Dr. Michael Weliky, Assistant Professor of Brain and Cognitive Sciences and Center for Visual Science, conducts vision research focused on two primary areas. The first area is the investigation of activity-dependent mechanisms of visual cortical development. These studies utilize a variety of experimental approaches. One approach involves multi-electrode recording methods to study the correlational structure of spontaneous activity within the developing brain in vivo and how this may prefigure adult visual system architecture such as cortical orientation/ocular dominance columns and neuronal receptive field structure. A second approach to studying the role of neuronal activity in brain development is utilizing direct electrical stimulation of the optic nerve and cortex to disrupt normal patterns of neuronal firing by introducing new and controllable correlation patterns. Finally, pharmacological and viral gene transfer techniques are being utilized to manipulate endogenous levels of a variety of molecules within the visual pathway such as neurotrophins and its effect upon cortical development is being assessed. Dr. Weliky"s second area of research is in neural mechanisms of visual perception and cognition. This work is utilizing multi-electrode recording arrays to record patterns of neuronal activity across single and multiple visual cortical areas. Computational methods are being used to analyze how complex visual stimuli, such as natural scenes, are represented and encoded by neuronal population activity.

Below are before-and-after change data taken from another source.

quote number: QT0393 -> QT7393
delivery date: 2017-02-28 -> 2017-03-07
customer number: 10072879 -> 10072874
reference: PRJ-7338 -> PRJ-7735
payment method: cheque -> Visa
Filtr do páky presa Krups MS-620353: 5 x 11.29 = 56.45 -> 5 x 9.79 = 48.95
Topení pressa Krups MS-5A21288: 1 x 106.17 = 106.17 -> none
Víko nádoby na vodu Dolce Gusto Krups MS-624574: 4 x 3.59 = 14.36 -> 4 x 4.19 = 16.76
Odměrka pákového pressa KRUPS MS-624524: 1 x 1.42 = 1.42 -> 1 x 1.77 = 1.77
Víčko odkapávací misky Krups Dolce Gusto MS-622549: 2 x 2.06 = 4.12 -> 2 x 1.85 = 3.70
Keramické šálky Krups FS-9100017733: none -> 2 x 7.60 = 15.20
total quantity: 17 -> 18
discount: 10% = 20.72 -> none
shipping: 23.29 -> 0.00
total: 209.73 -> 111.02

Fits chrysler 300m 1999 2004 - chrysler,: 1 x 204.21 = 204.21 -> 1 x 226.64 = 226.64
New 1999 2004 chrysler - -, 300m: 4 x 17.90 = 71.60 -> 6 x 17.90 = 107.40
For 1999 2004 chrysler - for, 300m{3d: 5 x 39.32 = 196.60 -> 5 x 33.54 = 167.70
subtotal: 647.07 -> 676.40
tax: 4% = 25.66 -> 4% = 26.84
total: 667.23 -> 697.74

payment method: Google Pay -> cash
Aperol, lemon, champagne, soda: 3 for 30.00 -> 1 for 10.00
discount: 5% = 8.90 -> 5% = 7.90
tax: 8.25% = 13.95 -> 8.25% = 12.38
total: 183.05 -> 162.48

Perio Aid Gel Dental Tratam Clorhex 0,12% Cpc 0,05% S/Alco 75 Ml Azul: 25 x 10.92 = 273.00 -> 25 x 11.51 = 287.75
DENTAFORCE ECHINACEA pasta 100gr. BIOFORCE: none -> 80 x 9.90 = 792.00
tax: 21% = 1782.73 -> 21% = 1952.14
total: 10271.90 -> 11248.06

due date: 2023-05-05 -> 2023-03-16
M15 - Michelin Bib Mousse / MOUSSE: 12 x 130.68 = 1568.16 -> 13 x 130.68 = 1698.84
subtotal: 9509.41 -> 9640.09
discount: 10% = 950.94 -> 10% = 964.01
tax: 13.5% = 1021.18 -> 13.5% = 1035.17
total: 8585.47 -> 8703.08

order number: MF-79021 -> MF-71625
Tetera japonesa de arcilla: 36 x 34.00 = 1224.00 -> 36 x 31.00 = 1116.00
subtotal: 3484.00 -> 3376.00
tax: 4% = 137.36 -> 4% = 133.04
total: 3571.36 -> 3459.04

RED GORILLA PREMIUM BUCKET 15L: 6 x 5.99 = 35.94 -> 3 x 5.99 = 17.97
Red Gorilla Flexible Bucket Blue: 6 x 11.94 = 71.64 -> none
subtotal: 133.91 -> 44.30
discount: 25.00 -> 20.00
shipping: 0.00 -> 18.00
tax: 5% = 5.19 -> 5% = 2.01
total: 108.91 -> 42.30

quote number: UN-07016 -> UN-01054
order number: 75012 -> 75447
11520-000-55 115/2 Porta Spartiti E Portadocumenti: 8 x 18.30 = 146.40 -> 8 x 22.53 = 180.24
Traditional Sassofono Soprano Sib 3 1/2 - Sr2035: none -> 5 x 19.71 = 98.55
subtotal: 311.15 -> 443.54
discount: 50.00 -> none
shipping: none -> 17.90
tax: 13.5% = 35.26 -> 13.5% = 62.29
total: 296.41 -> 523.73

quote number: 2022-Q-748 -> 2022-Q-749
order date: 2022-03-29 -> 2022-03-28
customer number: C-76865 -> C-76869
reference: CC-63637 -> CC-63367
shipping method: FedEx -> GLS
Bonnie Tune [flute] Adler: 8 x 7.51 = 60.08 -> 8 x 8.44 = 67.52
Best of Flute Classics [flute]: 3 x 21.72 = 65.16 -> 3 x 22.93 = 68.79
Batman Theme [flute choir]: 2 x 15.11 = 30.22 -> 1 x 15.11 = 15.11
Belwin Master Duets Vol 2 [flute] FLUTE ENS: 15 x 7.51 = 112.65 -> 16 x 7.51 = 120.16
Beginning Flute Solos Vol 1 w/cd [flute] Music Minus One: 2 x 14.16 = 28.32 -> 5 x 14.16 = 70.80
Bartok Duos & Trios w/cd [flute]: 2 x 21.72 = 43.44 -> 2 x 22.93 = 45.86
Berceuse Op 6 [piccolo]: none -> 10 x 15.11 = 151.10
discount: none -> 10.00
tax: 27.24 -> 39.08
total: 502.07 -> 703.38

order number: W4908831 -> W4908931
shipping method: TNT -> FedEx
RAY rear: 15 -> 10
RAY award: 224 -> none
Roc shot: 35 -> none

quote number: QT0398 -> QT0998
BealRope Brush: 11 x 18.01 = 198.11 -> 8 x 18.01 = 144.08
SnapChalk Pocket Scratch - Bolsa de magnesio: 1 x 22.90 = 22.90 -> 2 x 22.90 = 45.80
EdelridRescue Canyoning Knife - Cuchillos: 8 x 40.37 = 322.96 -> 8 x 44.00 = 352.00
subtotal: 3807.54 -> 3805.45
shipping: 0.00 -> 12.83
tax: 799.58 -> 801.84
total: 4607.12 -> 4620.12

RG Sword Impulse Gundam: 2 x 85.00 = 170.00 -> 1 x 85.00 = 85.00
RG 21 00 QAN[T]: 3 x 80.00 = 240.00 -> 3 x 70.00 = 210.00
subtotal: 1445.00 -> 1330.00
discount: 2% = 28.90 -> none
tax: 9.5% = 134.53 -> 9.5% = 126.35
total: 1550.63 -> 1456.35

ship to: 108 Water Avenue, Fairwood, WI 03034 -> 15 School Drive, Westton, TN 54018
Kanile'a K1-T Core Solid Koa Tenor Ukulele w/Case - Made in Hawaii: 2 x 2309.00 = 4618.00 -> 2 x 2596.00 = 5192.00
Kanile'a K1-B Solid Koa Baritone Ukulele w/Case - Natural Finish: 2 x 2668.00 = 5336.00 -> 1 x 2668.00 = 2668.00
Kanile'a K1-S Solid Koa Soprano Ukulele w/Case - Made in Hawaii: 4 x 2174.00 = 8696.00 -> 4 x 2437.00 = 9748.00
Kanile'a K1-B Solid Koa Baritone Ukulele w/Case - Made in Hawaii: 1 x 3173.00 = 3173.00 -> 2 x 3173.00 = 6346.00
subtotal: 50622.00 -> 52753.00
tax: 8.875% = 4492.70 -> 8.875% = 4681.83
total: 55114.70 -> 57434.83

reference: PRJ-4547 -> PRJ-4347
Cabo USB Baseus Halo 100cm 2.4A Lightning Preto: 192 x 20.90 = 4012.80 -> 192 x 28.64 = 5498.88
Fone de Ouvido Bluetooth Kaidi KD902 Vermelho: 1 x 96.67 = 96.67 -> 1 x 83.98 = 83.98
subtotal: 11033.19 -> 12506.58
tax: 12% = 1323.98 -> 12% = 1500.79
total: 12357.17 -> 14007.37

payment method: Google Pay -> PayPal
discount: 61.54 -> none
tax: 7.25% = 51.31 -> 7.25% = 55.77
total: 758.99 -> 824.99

Dr. Hermes Yeh is Professor of Pharmacology and Physiology in the Center for Aging and Developmental Biology. He has had a long-standing interest in neurotransmitter interactions in the developing central nervous system, and has employed a variety of electrophysiological techniques, ranging from extracellular single-unit recording in vivo to patch clamp recording in vitro to investigate the cellular and subcellular bases of interaction and modulation of neurotransmitter receptors. He is one of the pioneers in developing and employing the technique of combined patch clamp recording and single-cell gene profiling to correlate neurotransmitter function and subunit gene expression in the same neuron. Using this approach, a major research effort in his laboratory has been to correlate changes in GABAA and glutamate receptor function with the dynamic switches in subunit gene expression in neuronal development as well as following chronic exposure to neuroactive drugs of abuse, such as alcohol. The combined investigation of receptor function and gene expression is being extended to include the detection of candidate receptor subunit proteins in the same neurons. Recent developments in his research programs include a projects that investigates (1) the effects of neurotrophins on the growth and neuroreceptor expression in cerebellar neurons, (2) the regulation of tangential migration of GABAergic interneurons during corticogenesis by developmental neurotransmitters, and (3) NGF-induced synaptic and functional plasticity within the septohippocampal system.